= Jesus Calls =

Indian Christian ministry

Jesus Calls Prayer Tower is a global humanitarian, non profit, philanthropic and Christian ministry, founded by D. G. S. Dhinakaran and Paul Dhinakaran, headquartered in Chennai and having branches globally. The organization operates as a non-profit entity with a mission to provide comfort, peace, and healing through prayer. This mission is facilitated through channels including physical prayer towers, prayer outreaches, public meetings, television programs, and digital platforms.

Jesus Calls has 104 prayer towers in India, United States, Israel, Malaysia, Singapore, Europe, UK, New Zealand, Canada, Sri Lanka, South Africa, and other countries.

==History==
The Jesus Calls Prayer Tower is a network of prayer facilities operated by the Jesus Calls ministry, which was founded by D.G.S. Dhinakaran in the year 1967. The prayer towers are designed to provide a place for individuals to seek spiritual support, help and prayer. The network aims to offer assistance to people in distress seeking prayer, counselling for various issues. The facilities include prayer support, charitable work, and spiritual guidance. The Prayer Towers typically offer services such as prayer counseling and spiritual advice, and they are staffed by individuals trained in providing prayer support. The Jesus Calls Prayer Tower network is present in locations across different countries. Each Prayer Tower operates under the oversight of the central organization, which coordinates activities and resources for the each prayer tower.

In 1962, at the age of 27, D.G.S. Dhinakaran experienced a significant spiritual event during a period of personal crisis involving poverty, sickness, and unemployment. At that time, he encountered his uncle, who introduced him to the teachings of Jesus Christ.

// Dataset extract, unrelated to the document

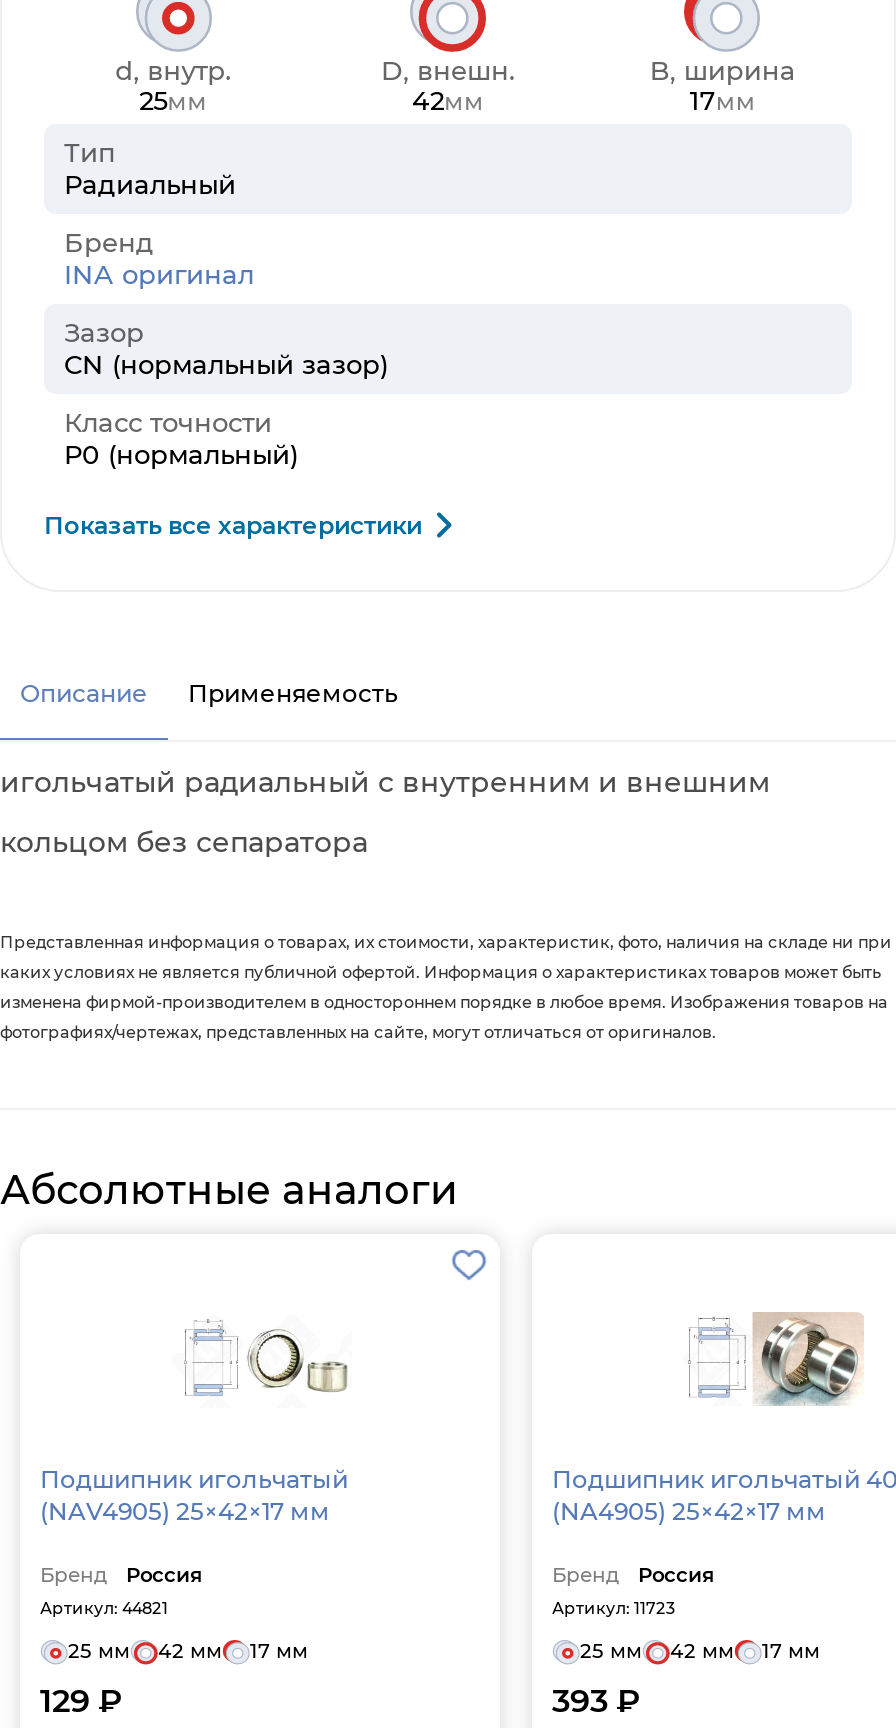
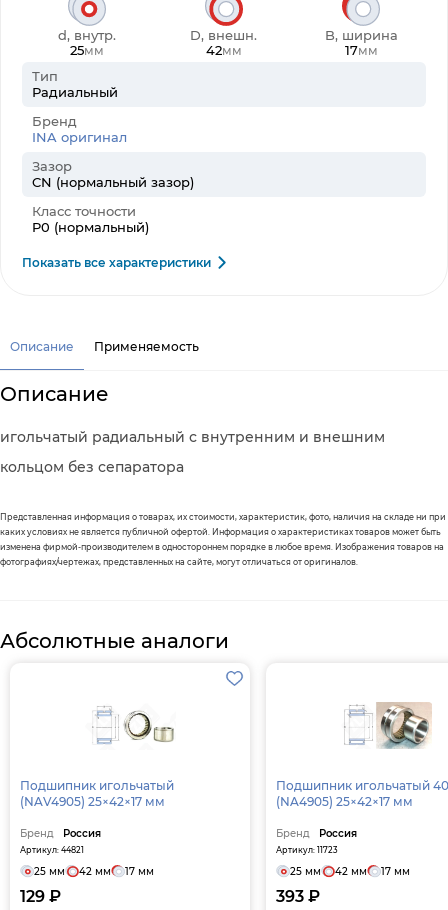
+ Описание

Subsequently, Dhinakaran reported having a vision of Jesus Christ that lasted three hours. During this vision, he felt a profound sense of God's love and compassion, which inspired him to establish the Jesus Calls ministry. He had been suffering from heart and kidney ailments. The Dhinakaran family experienced additional hardships, including the tragic loss of their daughter, Evangeline, in a car accident at the age of 17. These experiences shaped the mission of the Jesus Calls ministry.

The family initiated public services in 1970, with their first public Prayer Festival held in Vellore. The name "Jesus Calls" was adopted for the ministry in 1972, following a Prayer Festival organized in the city of Erode, Tamil Nadu.

In 1980, Paul Dhinakaran joined his parents in ministry.